Yo recordaba tocando un gran cola, a Jaime de Mora y Aragón, en aquella televisión única en blanco y negro, y mientras interpretaba a Chopín, iba adivinando el perfume que en las muñecas portaban una bellas señoritas, revestidas para la ocasión, con cacanes y tacones de punta fina, tocadas de largos guantes estilo Gilda. Pero que todo un Presidente de Gobierno democrático, tocara el piano en el Madrid de la movida de Tierno Galván, eso era para ilusionar a cualquiera. Después vino el ministro Narcís Serra, que no habiendo hecho la mili, fue ministro de Defensa, y eso le valió toda suerte de chistes, de la derechona militante, que no le había perdonado todavía, ser el primer alcalde democrático de Barcelona, tras la muerte del dictador. Pero además, tocaba el piano. Mientras Felipe jugaba al billar con José Luís Coll, en la bodeguilla, Narcís interpretaba con gran destreza a Roberto Fernando Albert Shumann, y además, ponía los espartos para modernizar nuestras fuerzas armadas, y limpiarlas de golpistas hasta hacer desaparecer el ruido de sables, que era otra clase de la música, a fin de cuentas música, pero más desagradable.

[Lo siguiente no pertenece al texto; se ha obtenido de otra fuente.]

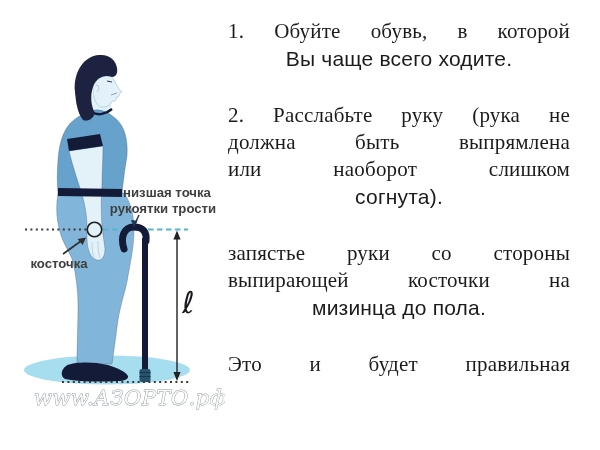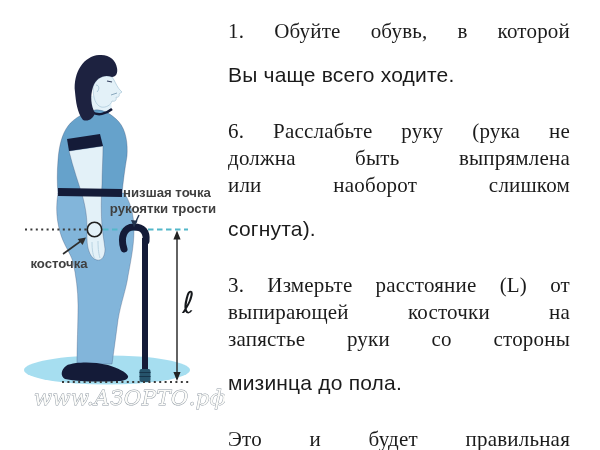"Вы чаще всего ходите." .ll { margin-top: 16px -> none; text-align: left -> center }
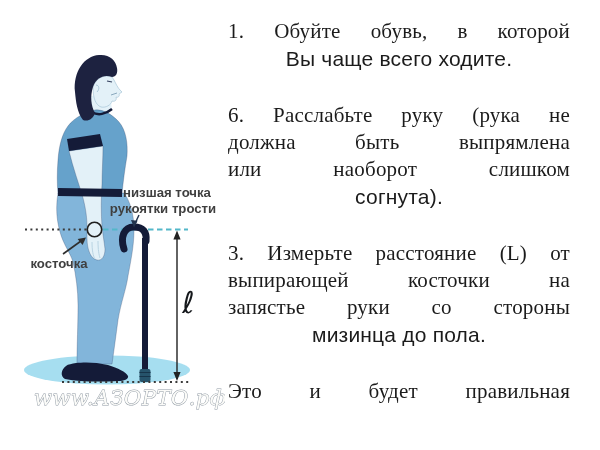"6. Расслабьте руку (рука не" div.jl { text: 6 -> 2 }
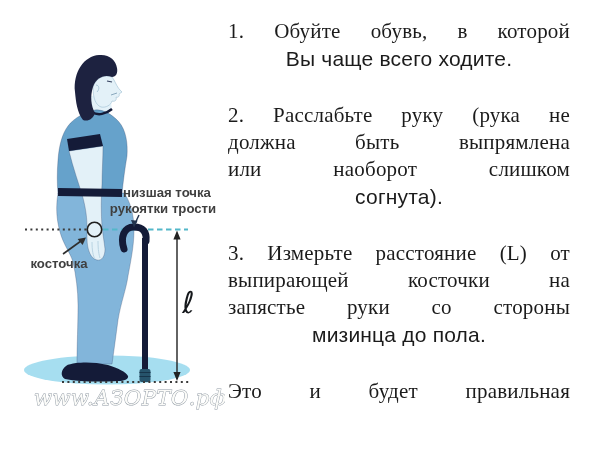"3. Измерьте расстояние (L) от" div.jl { html: <div>3. Измерьте расстояние (L) от</div> -> none }
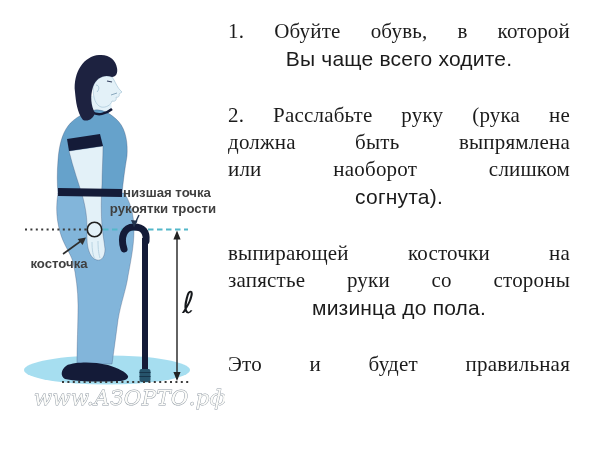"выпирающей косточки на" div.jl { order: before "запястье руки со стороны" -> after "запястье руки со стороны" }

José Luís, comparte alcoba con una señora corista, en el mejor sentido de la palabra, y eso le hace estar también muy cerca del piano, o sea, de la música, que a fin de cuentas, eso es lo que cuenta. Aunque a veces, parece escuchar sólo música celestial, sin dar pábulo al canto de sirenas. Es cierto que le ha tocado gobernar durante “La Tempestad” de Shakespeare, pero reaccionar dos minutos antes de los acontecimientos, y bajar a la arena con más frecuencia, de forma que el pálpito de la ciudadanía no te lo den con el desayuno cada mañana, una cohorte de asesores, sino que lo tengas tu de primera mano, eso, ayuda a gobernar un país, más de lo que él sospecha. Si un presidente deja de tener ese contacto directo con la sociedad para la que gobierna, podemos asegurar que ha llegado el momento de llamar al camión de las mudanzas. No podemos confiar siempre, que con cada llamada a las urnas, cuarenta y ocho horas antes, tengamos un Aznar de turno, se equivoque siempre, en materia tan delicada como la seguridad del Estado. La virgen no se aparece siempre cada cuatro años, y si lo hiciera, deberíamos pensar que es muy posible que un mal día llegue tarde, sobre todo, si viene en el metro de granada, o por la autovía del Mediterráneo, a su paso por nuestra provincia.